Leave every picture out, and retype all the remaining records exactly.

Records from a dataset
·····
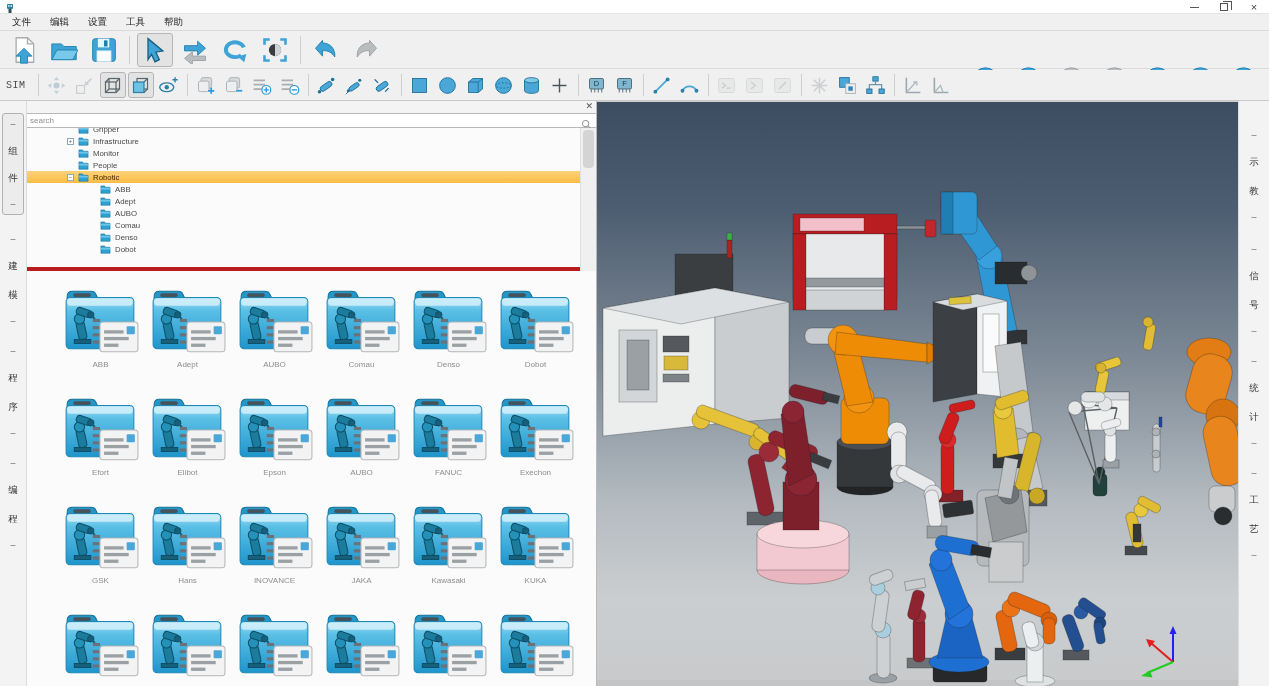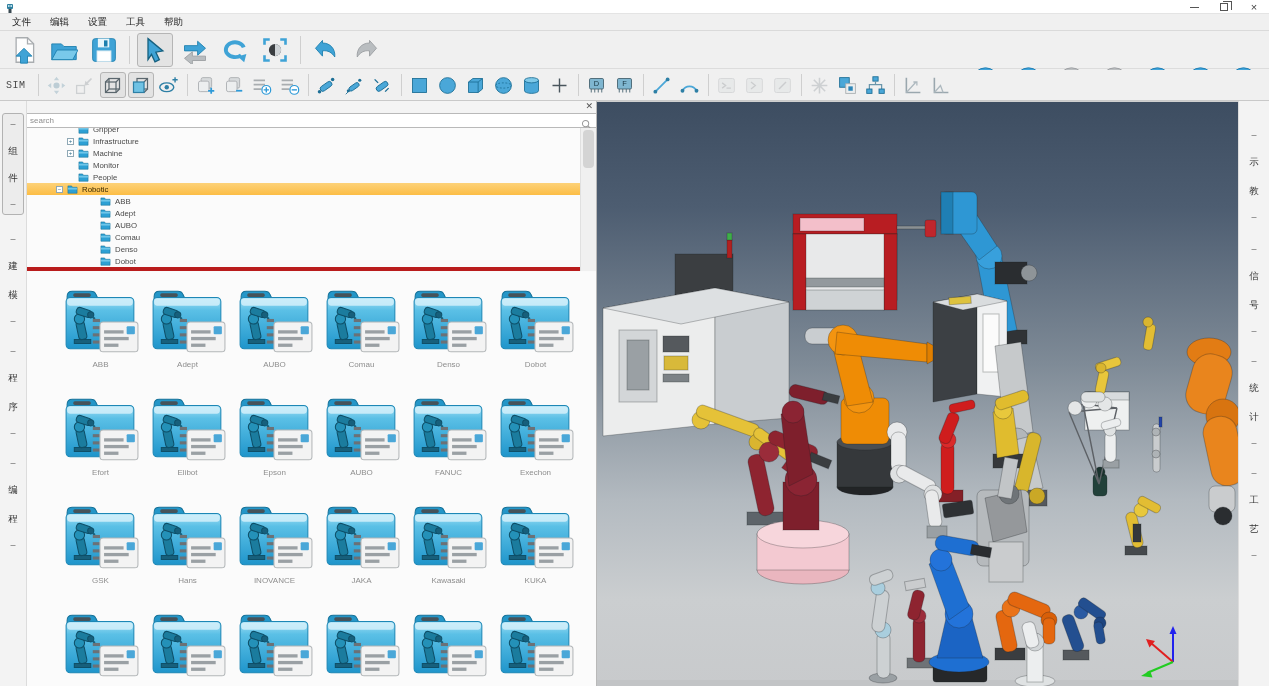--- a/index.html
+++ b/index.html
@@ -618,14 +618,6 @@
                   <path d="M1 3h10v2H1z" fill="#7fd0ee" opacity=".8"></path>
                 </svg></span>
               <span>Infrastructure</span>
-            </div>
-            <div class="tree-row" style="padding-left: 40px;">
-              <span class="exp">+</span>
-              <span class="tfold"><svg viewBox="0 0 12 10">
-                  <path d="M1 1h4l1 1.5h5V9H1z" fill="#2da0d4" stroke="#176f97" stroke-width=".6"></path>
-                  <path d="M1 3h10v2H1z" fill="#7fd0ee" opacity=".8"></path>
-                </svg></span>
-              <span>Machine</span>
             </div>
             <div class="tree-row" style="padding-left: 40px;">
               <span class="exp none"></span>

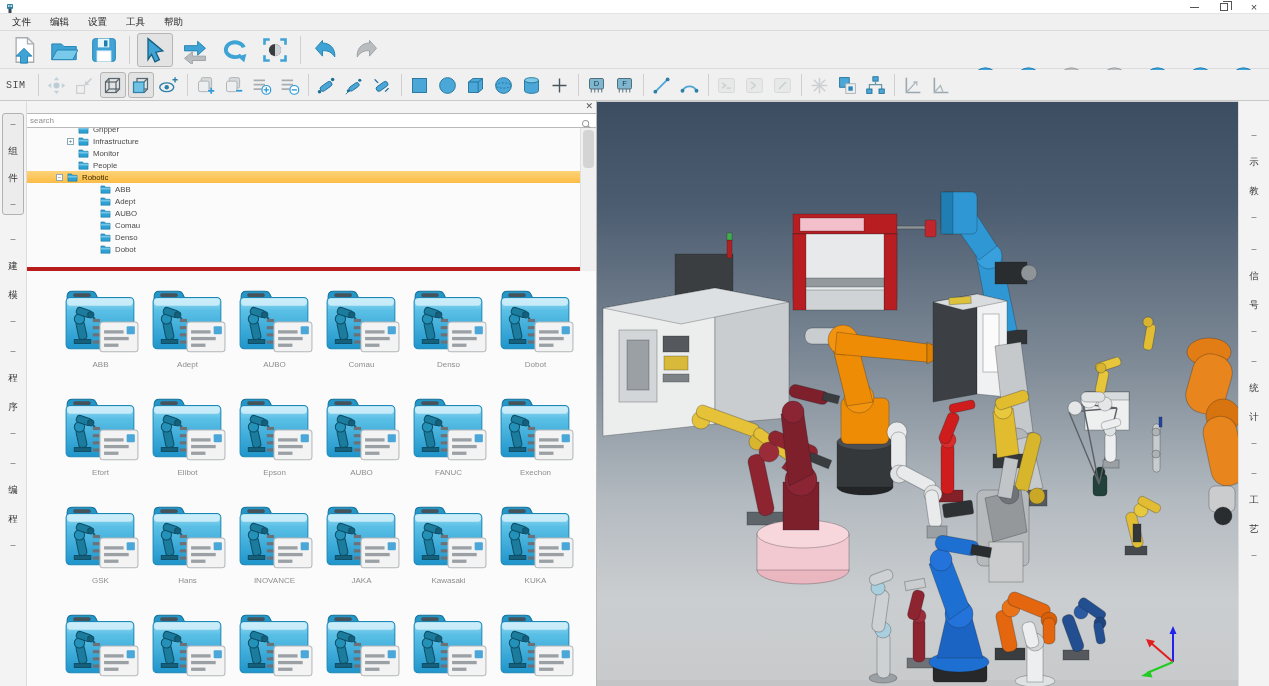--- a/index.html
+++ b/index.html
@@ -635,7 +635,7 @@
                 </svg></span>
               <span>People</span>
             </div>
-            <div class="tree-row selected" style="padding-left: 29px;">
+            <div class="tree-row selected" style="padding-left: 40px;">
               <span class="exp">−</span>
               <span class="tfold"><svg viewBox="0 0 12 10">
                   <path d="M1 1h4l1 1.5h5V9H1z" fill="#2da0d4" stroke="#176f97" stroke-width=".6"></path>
·····
RESPONSE TO THIS TASK =
--- a/index.html
+++ b/index.html
@@ -618,14 +618,6 @@
                   <path d="M1 3h10v2H1z" fill="#7fd0ee" opacity=".8"></path>
                 </svg></span>
               <span>Infrastructure</span>
-            </div>
-            <div class="tree-row" style="padding-left: 40px;">
-              <span class="exp">+</span>
-              <span class="tfold"><svg viewBox="0 0 12 10">
-                  <path d="M1 1h4l1 1.5h5V9H1z" fill="#2da0d4" stroke="#176f97" stroke-width=".6"></path>
-                  <path d="M1 3h10v2H1z" fill="#7fd0ee" opacity=".8"></path>
-                </svg></span>
-              <span>Machine</span>
             </div>
             <div class="tree-row" style="padding-left: 40px;">
               <span class="exp none"></span>

--- a/index.html
+++ b/index.html
@@ -635,7 +635,7 @@
                 </svg></span>
               <span>People</span>
             </div>
-            <div class="tree-row selected" style="padding-left: 29px;">
+            <div class="tree-row selected" style="padding-left: 40px;">
               <span class="exp">−</span>
               <span class="tfold"><svg viewBox="0 0 12 10">
                   <path d="M1 1h4l1 1.5h5V9H1z" fill="#2da0d4" stroke="#176f97" stroke-width=".6"></path>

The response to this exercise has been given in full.